Tout cela c'est Rouaud qui l'écrit dans Le paléo circus et si la littérature n'est pas là pour changer le monde, elle l'éclaire, et m'aide moi à réfléchir sur cela, que ceux qu'on imaginait brutes épaisses tout juste descendus du singe, eh bien "en savaient aussi long que nous sur la meilleure part de nous-mêmes."

Écrit par : michèle pambrun | 14/09/2008

La notion de progrès, d'ailleurs, est fort relative. L'homme reste l'homme, pour le meilleur et pour le pire. Souvent le pire, d'ailleurs (du moins en tant qu'espèce). Restent les individus, qui parfois nous étonnent.

Écrit par : Feuilly | 14/09/2008

J'ai aussi consacré mon éphéméride culturelle du 12 septembre à la découverte de Lascaux. J'avais pu visiter à titre individuel la grotte originale, peu après la sortie de l'ouvrage de Ruspoli (décédé trois mois avant la publication de l'ouvrage). Mais il est vrai que même les visites individuelles sont aujourd'hui de plus en plus rarement autorisées, compte tenu de la dégradation en cours de la grotte. On ne peut que songer à la disparition - tellement symbolique - des fresques dans Roma de Fellini...

Écrit par : Angèle | 14/09/2008

En effet, je n'avais pas vu que vous en parliez aussi. Belle description que celle de Ruspoli que vous donnez là. Ainsi vous avez pu visiter la grotte originale? Quel rare plaisir ce dut être et quel moment d'intense émotion!

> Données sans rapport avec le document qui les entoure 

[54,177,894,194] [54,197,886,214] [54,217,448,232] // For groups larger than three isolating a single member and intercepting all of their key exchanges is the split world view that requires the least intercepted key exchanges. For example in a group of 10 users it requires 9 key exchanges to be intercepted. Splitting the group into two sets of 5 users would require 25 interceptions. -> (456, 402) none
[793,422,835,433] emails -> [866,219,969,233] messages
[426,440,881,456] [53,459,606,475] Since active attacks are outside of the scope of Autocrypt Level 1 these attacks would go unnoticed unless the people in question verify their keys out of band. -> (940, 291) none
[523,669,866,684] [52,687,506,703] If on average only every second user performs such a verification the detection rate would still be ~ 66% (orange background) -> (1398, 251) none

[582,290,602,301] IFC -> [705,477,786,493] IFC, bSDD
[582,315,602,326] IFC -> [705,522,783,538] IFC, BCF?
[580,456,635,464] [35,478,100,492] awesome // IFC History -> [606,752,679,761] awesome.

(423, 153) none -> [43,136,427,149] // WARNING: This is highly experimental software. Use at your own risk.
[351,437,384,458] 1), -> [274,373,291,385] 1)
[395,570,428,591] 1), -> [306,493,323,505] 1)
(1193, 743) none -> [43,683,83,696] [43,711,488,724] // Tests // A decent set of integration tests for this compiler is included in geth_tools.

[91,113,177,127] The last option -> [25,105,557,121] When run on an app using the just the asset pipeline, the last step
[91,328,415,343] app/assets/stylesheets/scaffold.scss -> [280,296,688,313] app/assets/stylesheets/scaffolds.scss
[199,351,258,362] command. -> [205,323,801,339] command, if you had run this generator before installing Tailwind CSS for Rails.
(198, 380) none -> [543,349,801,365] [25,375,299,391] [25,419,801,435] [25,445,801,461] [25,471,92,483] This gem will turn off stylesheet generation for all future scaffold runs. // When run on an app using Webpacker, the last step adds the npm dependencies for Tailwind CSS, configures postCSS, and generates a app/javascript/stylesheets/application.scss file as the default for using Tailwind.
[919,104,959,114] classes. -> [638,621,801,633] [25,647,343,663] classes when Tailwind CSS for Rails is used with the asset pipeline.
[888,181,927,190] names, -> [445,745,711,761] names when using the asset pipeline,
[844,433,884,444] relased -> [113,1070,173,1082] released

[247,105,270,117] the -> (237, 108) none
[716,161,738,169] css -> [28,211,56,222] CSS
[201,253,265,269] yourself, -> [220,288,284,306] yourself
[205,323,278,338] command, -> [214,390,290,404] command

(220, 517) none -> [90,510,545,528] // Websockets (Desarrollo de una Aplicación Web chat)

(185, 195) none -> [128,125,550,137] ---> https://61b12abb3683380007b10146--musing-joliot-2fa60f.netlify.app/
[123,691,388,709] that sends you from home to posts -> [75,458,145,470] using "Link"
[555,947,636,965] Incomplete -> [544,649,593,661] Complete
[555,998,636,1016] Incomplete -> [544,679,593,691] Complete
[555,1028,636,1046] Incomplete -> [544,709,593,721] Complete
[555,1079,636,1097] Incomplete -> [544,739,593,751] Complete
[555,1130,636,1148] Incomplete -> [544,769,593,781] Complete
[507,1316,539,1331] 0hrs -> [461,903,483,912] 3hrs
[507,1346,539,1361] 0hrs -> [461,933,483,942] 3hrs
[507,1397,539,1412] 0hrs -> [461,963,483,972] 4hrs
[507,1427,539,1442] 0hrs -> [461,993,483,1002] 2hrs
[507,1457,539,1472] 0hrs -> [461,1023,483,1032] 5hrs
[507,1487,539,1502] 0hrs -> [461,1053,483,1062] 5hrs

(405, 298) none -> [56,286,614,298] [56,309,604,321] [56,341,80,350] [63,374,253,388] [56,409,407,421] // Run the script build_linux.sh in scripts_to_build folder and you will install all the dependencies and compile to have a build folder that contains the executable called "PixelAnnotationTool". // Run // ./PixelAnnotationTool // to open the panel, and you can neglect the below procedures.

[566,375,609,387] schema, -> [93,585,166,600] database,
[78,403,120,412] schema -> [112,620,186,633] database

Si demain ces peintures devaient retourner au néant, ce serait tout de même une catastrophe. Ainsi, une fois de plus l'oeuvre des hommes ne survivrait pas à l'épreuve du temps, ce qui, il faut bien le dire, enlève à nos actions une grande partie de leur sens.

"Qui sommes-nous et où allons-nous?", comme le peignait Gauguin, cet autre grand maître d'un art faussement naïf.

Écrit par : Feuilly | 14/09/2008

"Nous cherchons donc comme si nous allions trouver, mais nous ne trouverons jamais qu'en ayant toujours à chercher."

Écrit par : Saint-Augustin | 14/09/2008

Les deux grandes inventions : la grotte dans la montagne, le livre dans le langage.

Car ce sont les grottes qui ont fondé les crânes.